— DATASET EXCERPTS —
┌──

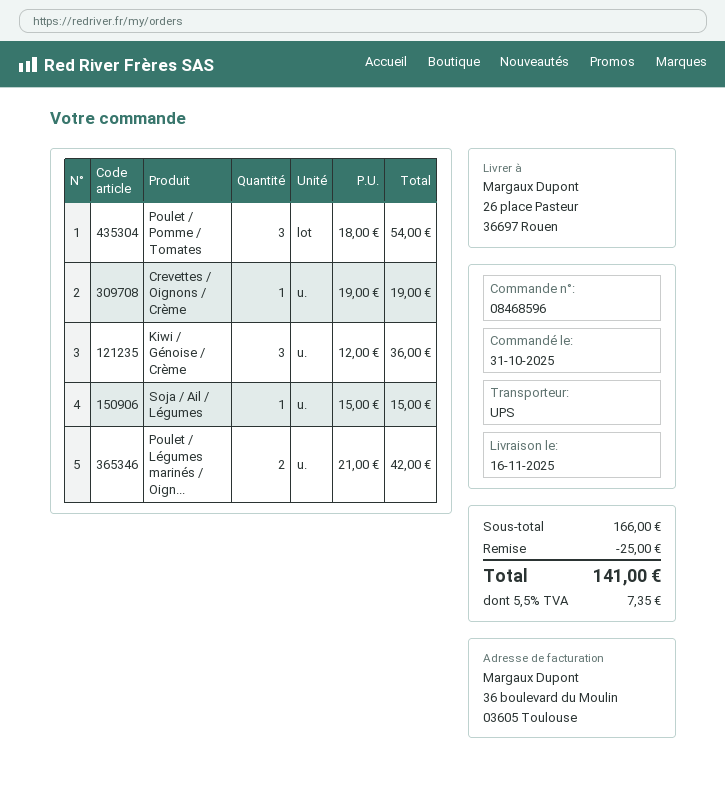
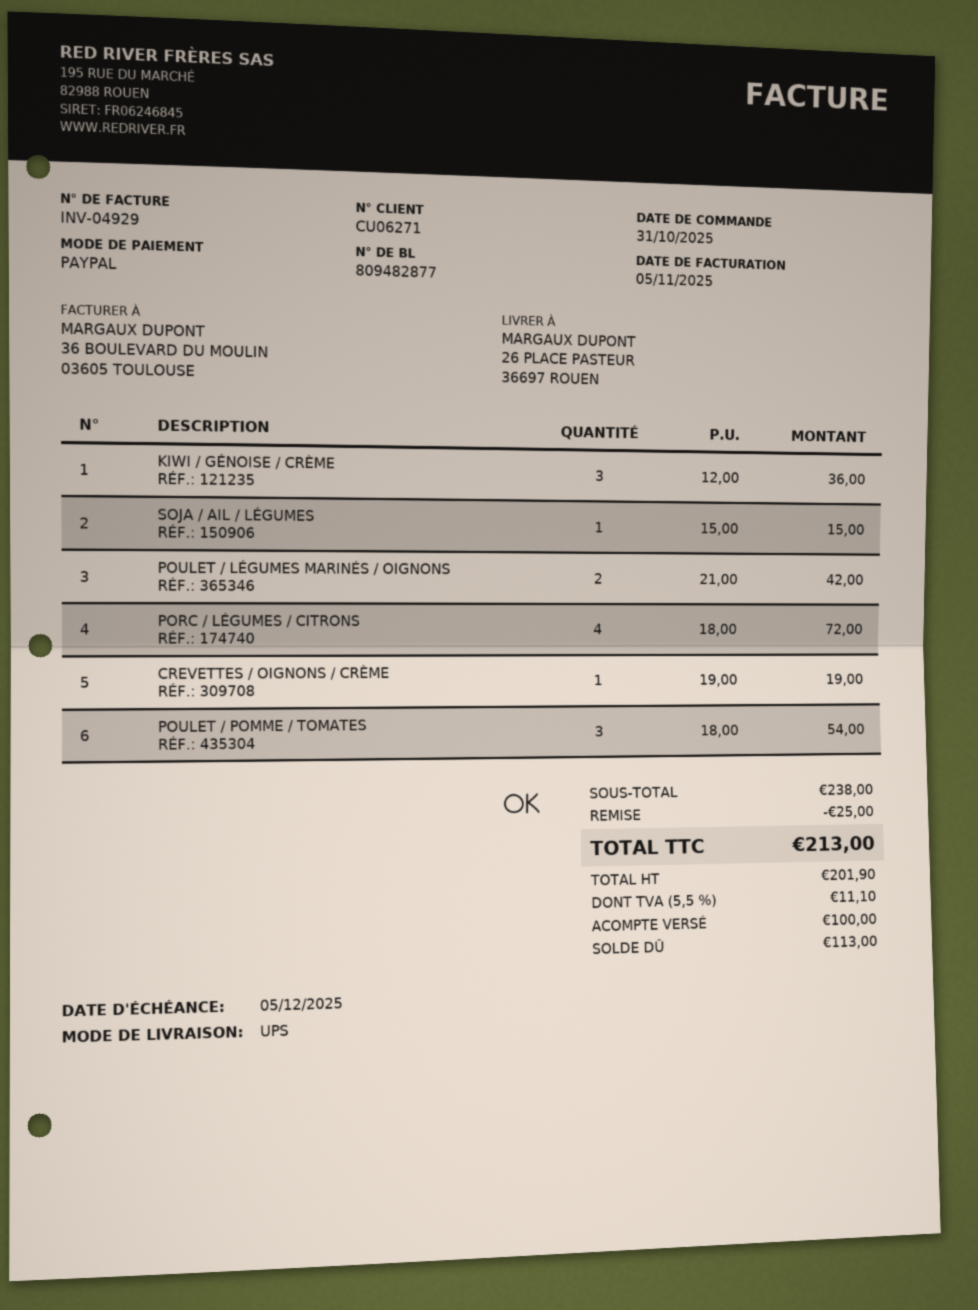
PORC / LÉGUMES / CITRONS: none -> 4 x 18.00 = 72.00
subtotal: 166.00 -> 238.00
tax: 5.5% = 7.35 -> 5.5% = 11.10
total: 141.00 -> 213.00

└──
┌──

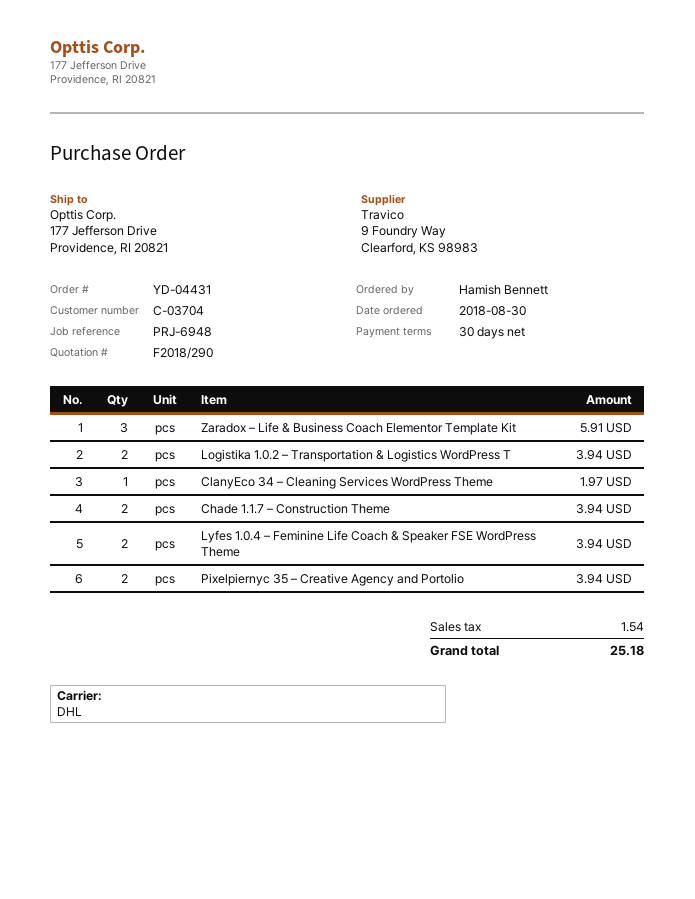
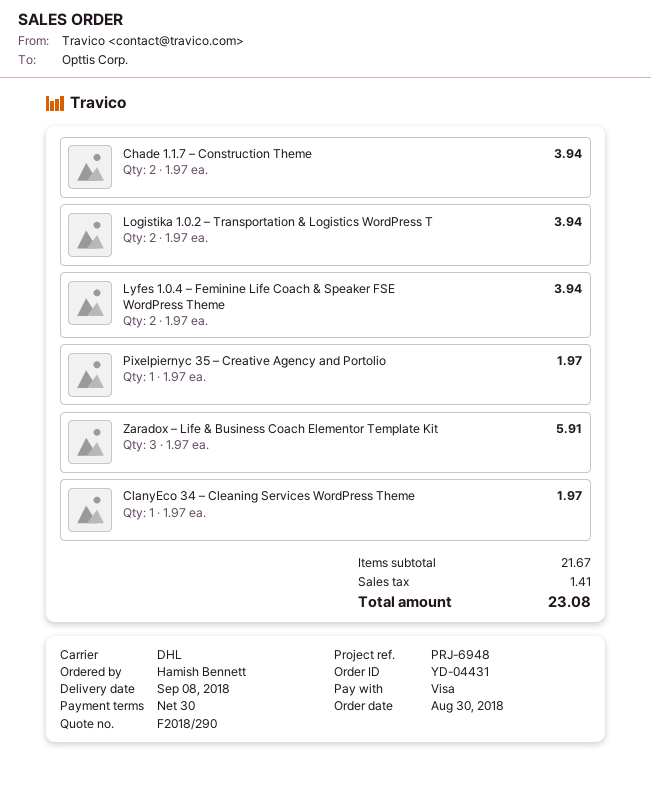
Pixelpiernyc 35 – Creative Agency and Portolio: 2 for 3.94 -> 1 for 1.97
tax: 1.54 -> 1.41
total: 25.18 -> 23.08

└──
┌──

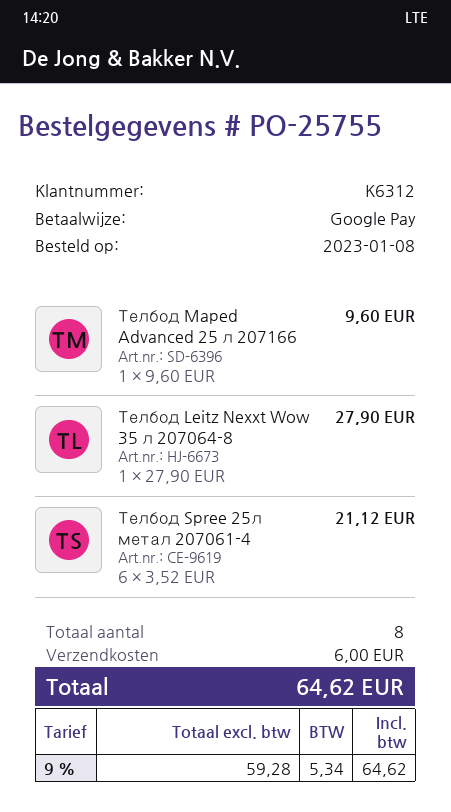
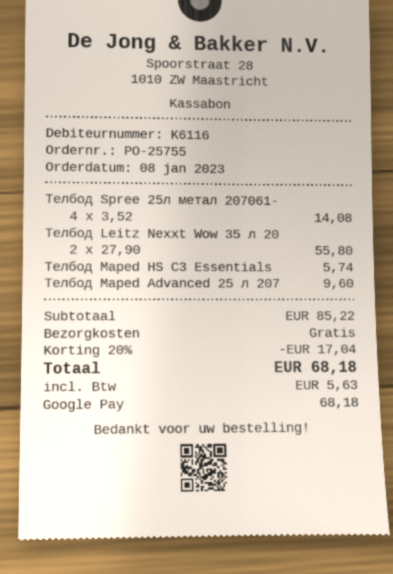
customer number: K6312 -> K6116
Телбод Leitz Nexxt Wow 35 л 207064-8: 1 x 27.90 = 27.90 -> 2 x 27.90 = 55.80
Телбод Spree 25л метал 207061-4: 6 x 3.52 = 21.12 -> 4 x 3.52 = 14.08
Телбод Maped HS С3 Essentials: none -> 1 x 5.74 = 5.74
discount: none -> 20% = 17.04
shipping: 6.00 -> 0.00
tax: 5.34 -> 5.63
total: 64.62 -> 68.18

└──

— WHAT YOU NEED TO DO —
Show the lines of the listing above with "none".

— ANSWER TO THIS TASK —
PORC / LÉGUMES / CITRONS: none -> 4 x 18.00 = 72.00
Телбод Maped HS С3 Essentials: none -> 1 x 5.74 = 5.74
discount: none -> 20% = 17.04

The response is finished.